12-factor-agents/workshops/2025-07-16/walkthrough_python_enhanced.yaml

title: "Building the 12-factor agent template from scratch in Python"
text: "Steps to start from a bare Python repo and build up a 12-factor agent. This walkthrough will guide you through creating a Python agent that follows the 12-factor methodology with BAML."
targets:
  - ipynb: "./build/workshop-2025-07-16.ipynb"
sections:
  - name: hello-world
    title: "Chapter 0 - Hello World"
    text: "Let's start with a basic Python setup and a hello world program."
    steps:
      - text: |
          This guide will walk you through building agents in Python with BAML.

          We'll start simple with a hello world program and gradually build up to a full agent.

          For this notebook, you'll need to have your OpenAI API key saved in Google Colab secrets.

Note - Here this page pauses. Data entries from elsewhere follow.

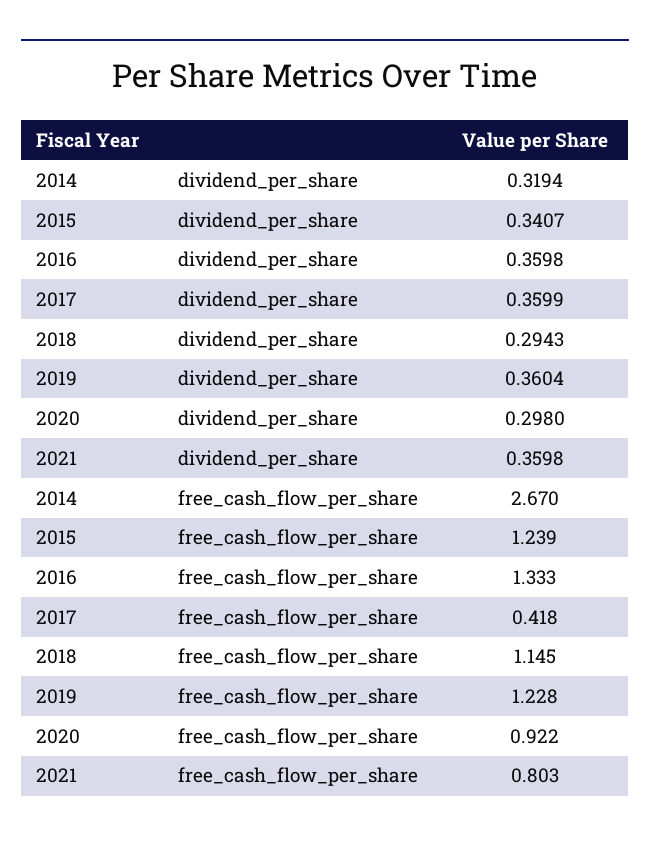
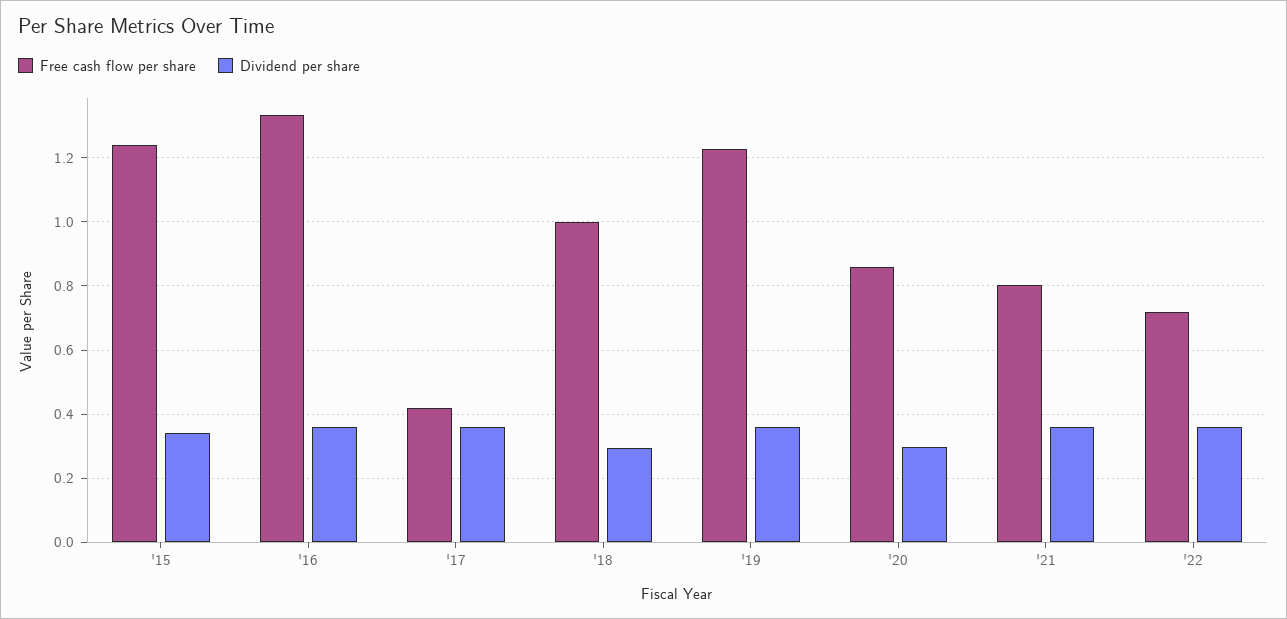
dividend_per_share, 2014: 0.3194 -> none
free_cash_flow_per_share, 2014: 2.67 -> none
free_cash_flow_per_share, 2018: 1.145 -> 1
free_cash_flow_per_share, 2020: 0.922 -> 0.86
free_cash_flow_per_share, '22: none -> 0.72
dividend_per_share, '22: none -> 0.36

          ## Where We're Headed

          Before we dive in, let's understand the journey ahead. We're building toward **micro-agents in deterministic DAGs** - a powerful pattern that combines the flexibility of AI with the reliability of traditional software.

          📖 **Learn more**: [A Brief History of Software](https://github.com/humanlayer/12-factor-agents/blob/main/content/brief-history-of-software.md)

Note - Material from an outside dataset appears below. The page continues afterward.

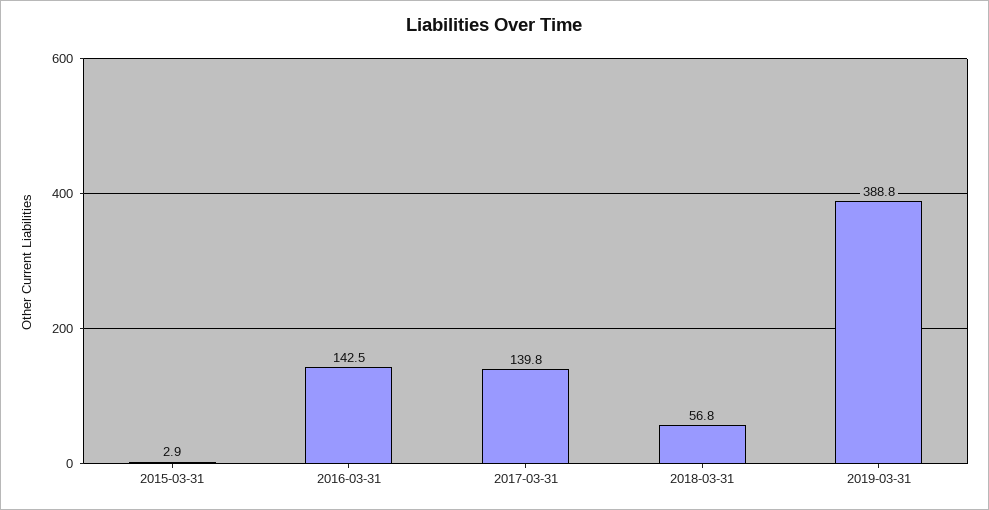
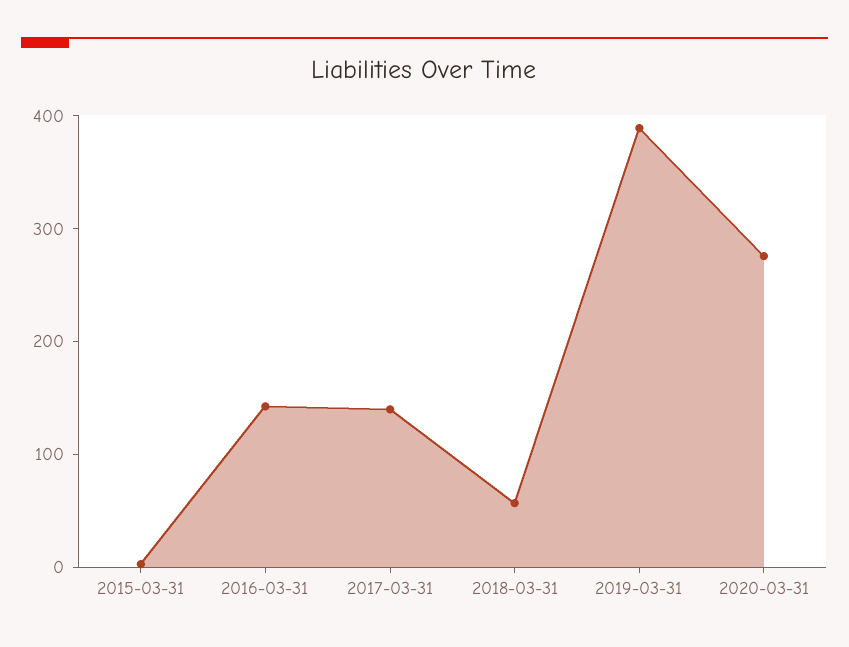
2020-03-31: none -> 280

          ![Software DAG Evolution](https://raw.githubusercontent.com/humanlayer/12-factor-agents/main/img/010-software-dag.png)

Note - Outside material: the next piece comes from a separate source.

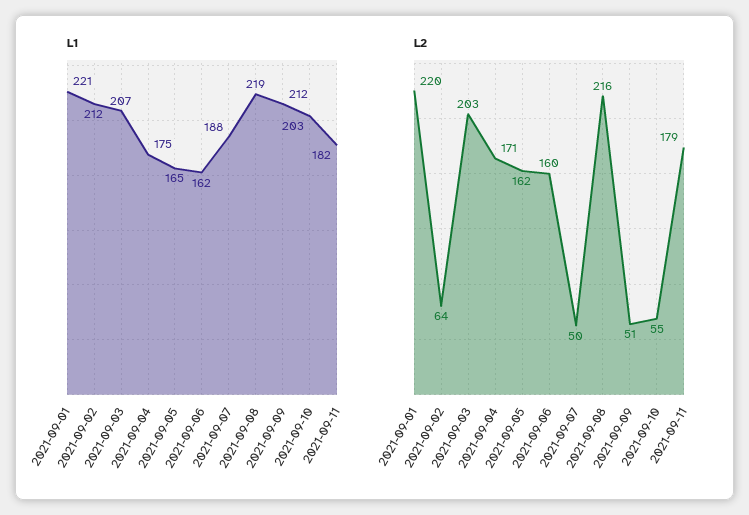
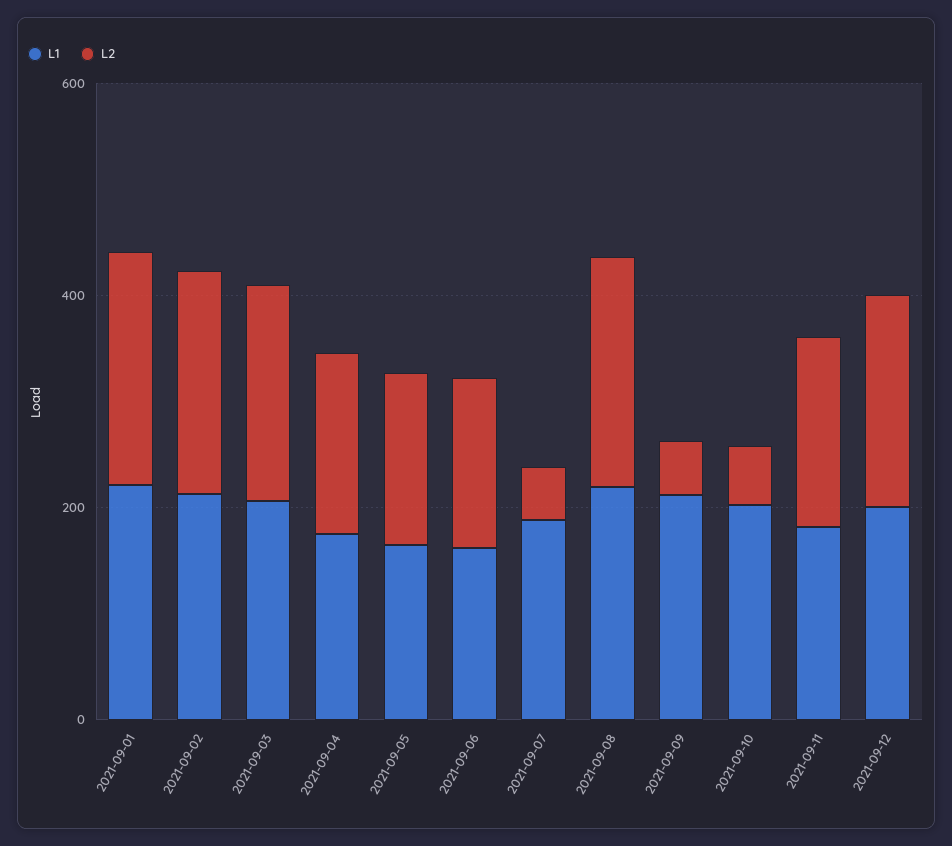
L2, 2021-09-02: 64 -> 200
L1, 2021-09-12: none -> 200
L2, 2021-09-12: none -> 200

      - text: "Here's our simple hello world program:"
      - file: {src: ./walkthrough/00-main.py}
      - text: "Let's run it to verify it works:"
      - run_main: {regenerate_baml: false}

  - name: cli-and-agent
    title: "Chapter 1 - CLI and Agent Loop"
    text: "Now let's add BAML and create our first agent with a CLI interface."
    steps:
      - text: |
          In this chapter, we'll integrate BAML to create an AI agent that can respond to user input.

          ## What is BAML?

          BAML (Boundary Markup Language) is a domain-specific language designed to help developers build reliable AI workflows and agents. Created by [BoundaryML](https://www.boundaryml.com/) (a Y Combinator W23 company), BAML adds the engineering to prompt engineering.

          ### Why BAML?

          - **Type-safe outputs**: Get fully type-safe outputs from LLMs, even when streaming
          - **Language agnostic**: Works with Python, TypeScript, Ruby, Go, and more
          - **LLM agnostic**: Works with any LLM provider (OpenAI, Anthropic, etc.)
          - **Better performance**: State-of-the-art structured outputs that outperform even OpenAI's native function calling
          - **Developer-friendly**: Native VSCode extension with syntax highlighting, autocomplete, and interactive playground

          ### Learn More

          - 📚 [Official Documentation](https://docs.boundaryml.com/home)
          - 💻 [GitHub Repository](https://github.com/BoundaryML/baml)
          - 🎯 [What is BAML?](https://docs.boundaryml.com/guide/introduction/what-is-baml)
          - 📖 [BAML Examples](https://github.com/BoundaryML/baml-examples)
          - 🏢 [Company Website](https://www.boundaryml.com/)
          - 📰 [Blog: AI Agents Need a New Syntax](https://www.boundaryml.com/blog/ai-agents-need-new-syntax)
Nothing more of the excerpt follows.